C. : Vous aimez beaucoup les blondes et les ronds-points ?
Felix van Groeningen : (Rires) Oui, c'est vrai, j'ai quelques fétiches ! Même dans mes courts métrages, les femmes sont blondes. Et je me suis moi-même blondi les cheveux, à douze ans, avec de l'eau oxygénée, une catastrophe (rires) ! Quant au rond-point, nous avons décidé de tourner à Sint-Niklaas où je l'ai découvert. Là, il a commencé à jouer un rôle dans le film. Passer et repasser par ce lieu, filmer ces buildings aux alentours, est aussi une manière de montrer les dimensions de cette ville, qui est petite. Et puis, lors d'un flash-back, on les voit aussi faire la fête sur ce rond-point : c'est un endroit où ils ont eu beaucoup de bonheur. On passe et on repasse par là, jusqu'à comprendre plus tard qu'ils ont vécu quelque chose ici.
C. : Le film est nostalgique ?
F. v. G. : Oui, mais de manière un peu bizarre. Parce que le mouvement est un peu bizarre. En revenant, Zwaert Kelly réunit la bande, et en se regroupant, ils comprennent qu'ils ont perdu quelque chose, que ce n'est plus comme avant, et leurs chemins se séparent de nouveau.
C. : Le deuil et la mort hantent chacun des personnages.
F. v. G. : C'est dû à mes expériences personnelles. Quand on grandit, on se confronte à la mort.
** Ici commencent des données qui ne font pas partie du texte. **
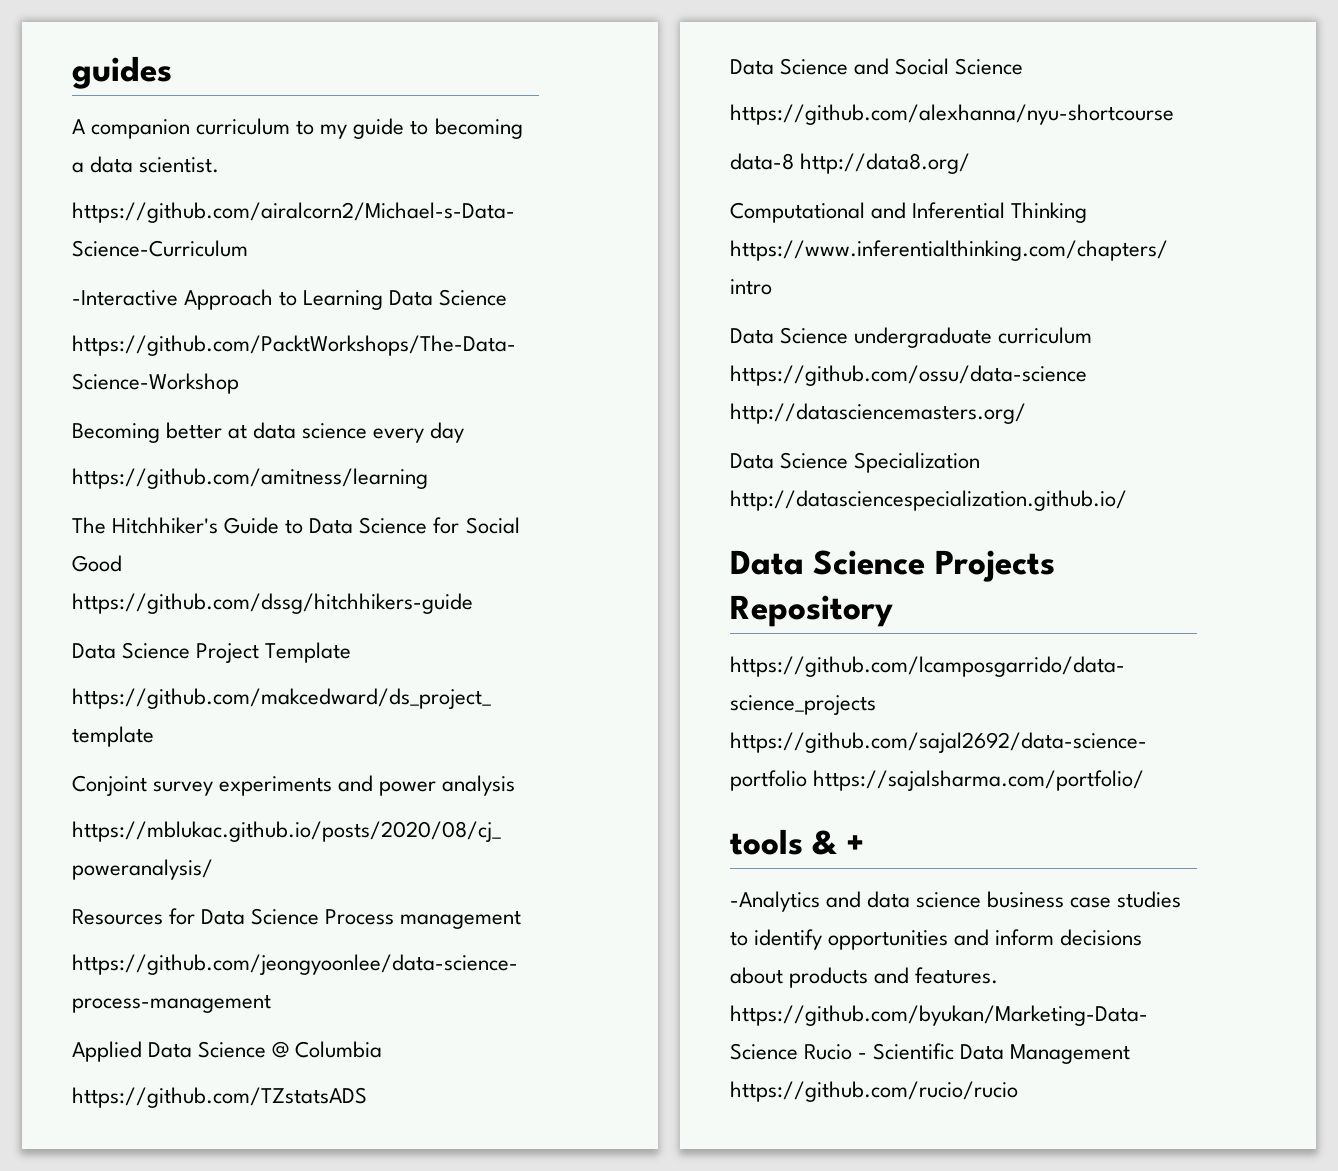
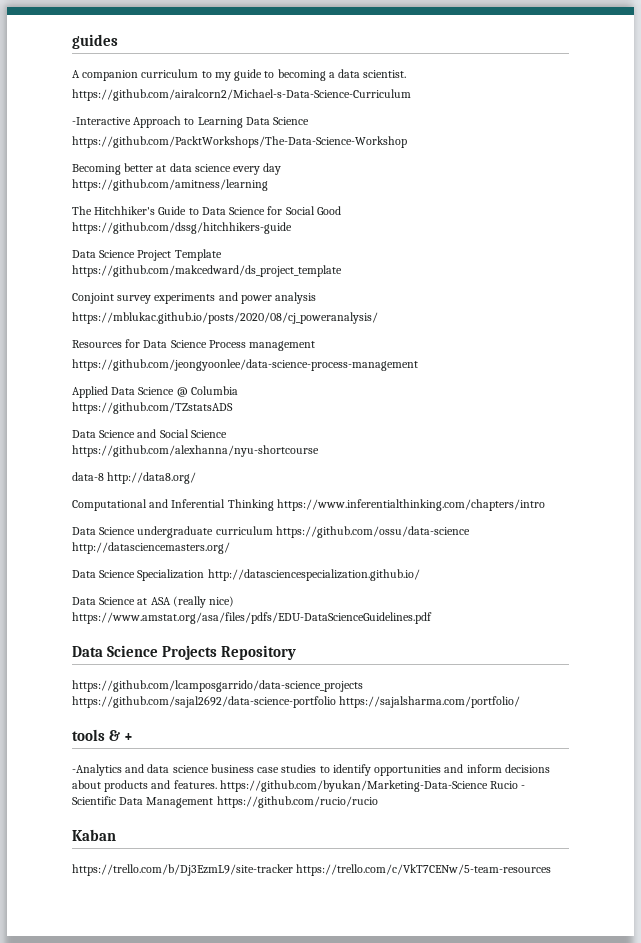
(1127, 500) none -> [72,596,235,608] [72,612,432,624] // Data Science at ASA (really nice) https://www.amstat.org/asa/files/pdfs/EDU-DataScienceGuidelines.pdf
(1018, 1091) none -> [72,829,116,841] [72,864,552,876] // Kaban // https://trello.com/b/Dj3EzmL9/site-tracker https://trello.com/c/VkT7CENw/5-team-resources

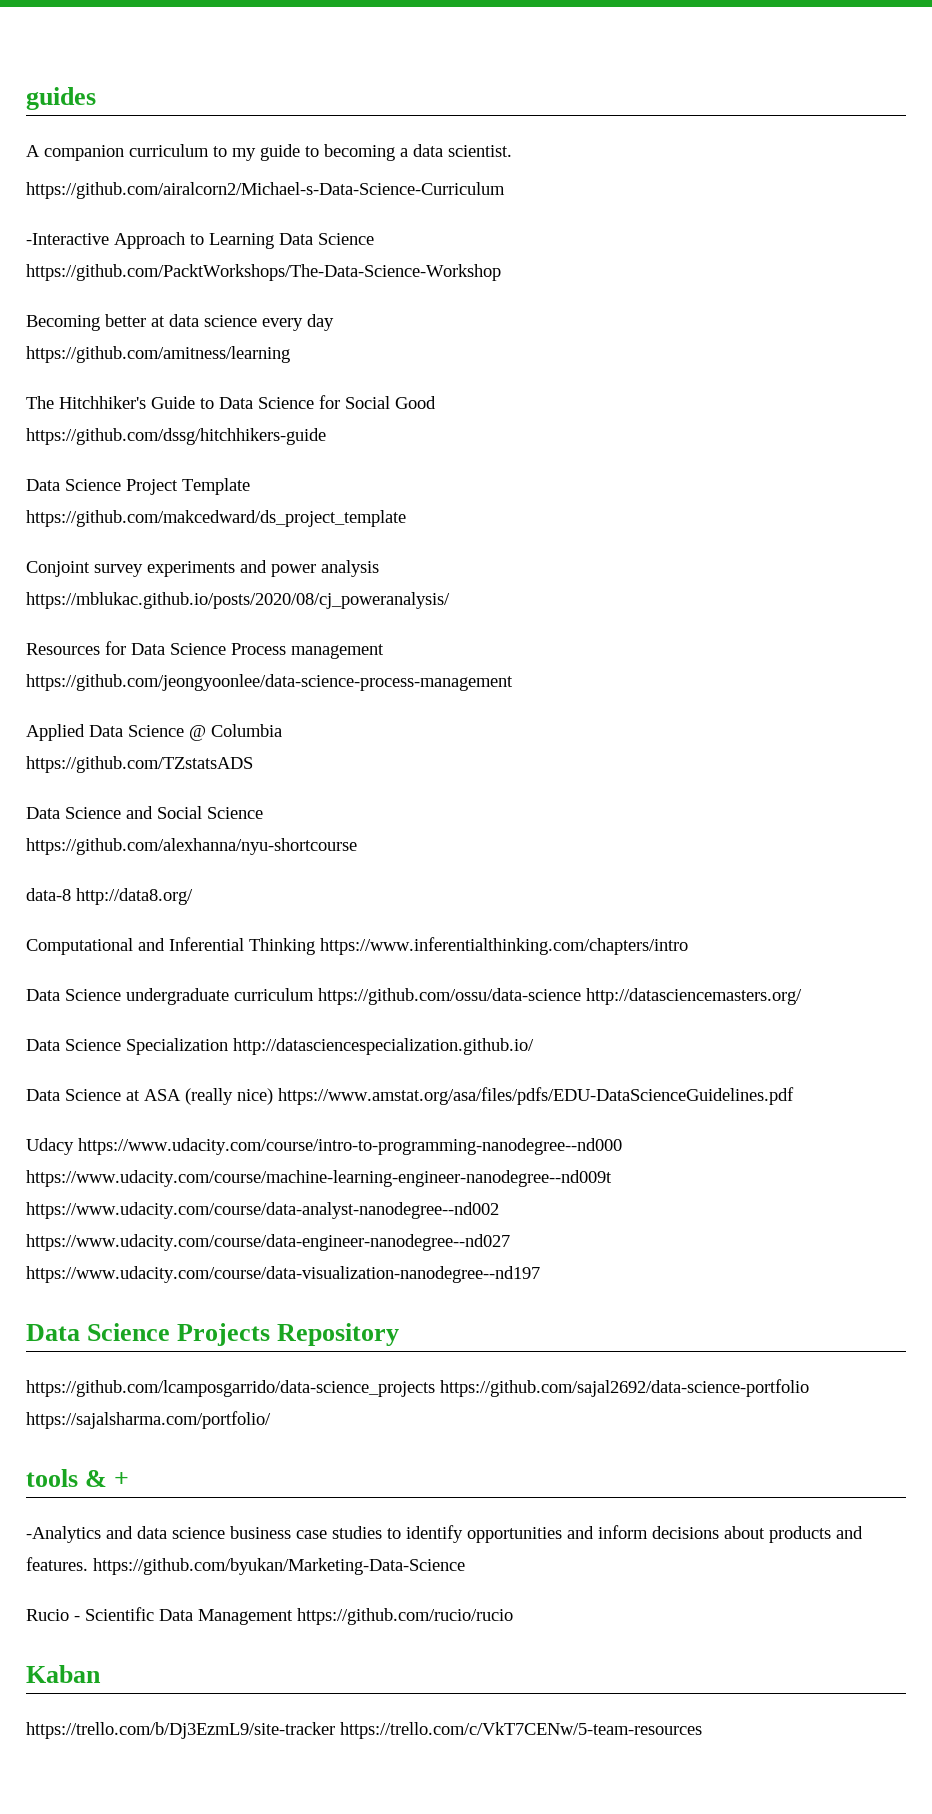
(432, 618) none -> [26,1138,622,1155] [26,1170,612,1187] [26,1202,499,1219] [26,1234,510,1251] [26,1266,540,1283] // Udacy https://www.udacity.com/course/intro-to-programming-nanodegree--nd000 https://www.udacity.com/course/machine-learning-engineer-nanodegree--nd009t https://www.udacity.com/course/data-analyst-nanodegree--nd002 https://www.udacity.com/course/data-engineer-nanodegree--nd027 https://www.udacity.com/course/data-visualization-nanodegree--nd197
(488, 786) none -> (465, 1566) //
J'ai vécu plusieurs deuils ces derniers temps. Le film raconte aussi cela, que l'amour, l'amitié, la vie, ne durent pas éternellement. Et c'est comme ça, il y a d'autres raisons d'être heureux. On évolue. Dans le scénario original, la fin était plus dure, plus explosive. Mais en faisant le film, j'ai compris que les choses ne se passent pas comme ça réellement. Tout cela bouge, c'est tout.
C. : Vous passez du portrait de couple de Steve + Sky à celui d'une génération.
F. v. G. : Oui, c'est vraiment ce que j'ai essayé de faire, qu'à travers tous ces personnages, se dessine une génération, mais c'est quelque chose qu'on ne peut pas contrôler. Parler des gens de ma génération, des bandes, des groupes, d'un certain milieu est quelque chose que j'ai toujours aimé faire et qui était très présent dans mes courts métrages. Mais dans Steve + Sky, je voulais juste deux personnages pour me concentrer sur des choses très visuelles car je voulais me prouver que j'étais capable de cette maîtrise. Je crois qu'à chaque film, on se pose des objectifs différents. Ici, j'ai mis toute mon énergie dans cette histoire et sur les personnages.
C. : Et stylistiquement, vous passez à quelque chose de plus brut et de plus réaliste.
F. v. G. : La sobriété était, je crois, un bon choix pour cette histoire, qui se passe dans une petite ville, de nos jours, etc. Mais je trouve que j'ai fait un grand pas, car l'équilibre entre forme et contenu me semble juste. On a fait des choix stylistiques assez radicaux, mais ils sont moins mis en avant et se fondent plus à l'histoire. Comme par exemple cette ville, qu'on a voulu plutôt déserte, ce qui apporte une atmosphère au film sans prendre pour autant le dessus. Quand on visionnait les rushs, par exemple, j'étais très content de voir quelque chose d'aussi différent, cette image très claire… Jusqu'à la scène de boîte de nuit où là, j'étais tout à fait dans Steve + Sky (rires). C'était assez bizarre, mais c'est moi aussi !
C. : Comment vous situez-vous par rapport au cinéma flamand ?
F. v. G. : Le cinéma en Flandre est assez commercial en général, écrit selon des recettes bien établies, avec des acteurs très connus. Ce n'est pas ce que j'essaie de faire (rires). Et je ne suis pas le seul à essayer d'être un auteur, à chercher une autre manière de faire du cinéma. D'autres aussi essaient de se démarquer, d'une manière différente de la mienne comme Fien Troch ou Koen Mortier. On a beaucoup parlé d'une nouvelle vague flamande quand Steve + Sky est sorti en salle un an après Anyway the Wind Blows de Tom Barman. C'était vraiment les deux premiers films différents. Deux films seulement ! (rires). On ne parle plus de cela, mais ça continue.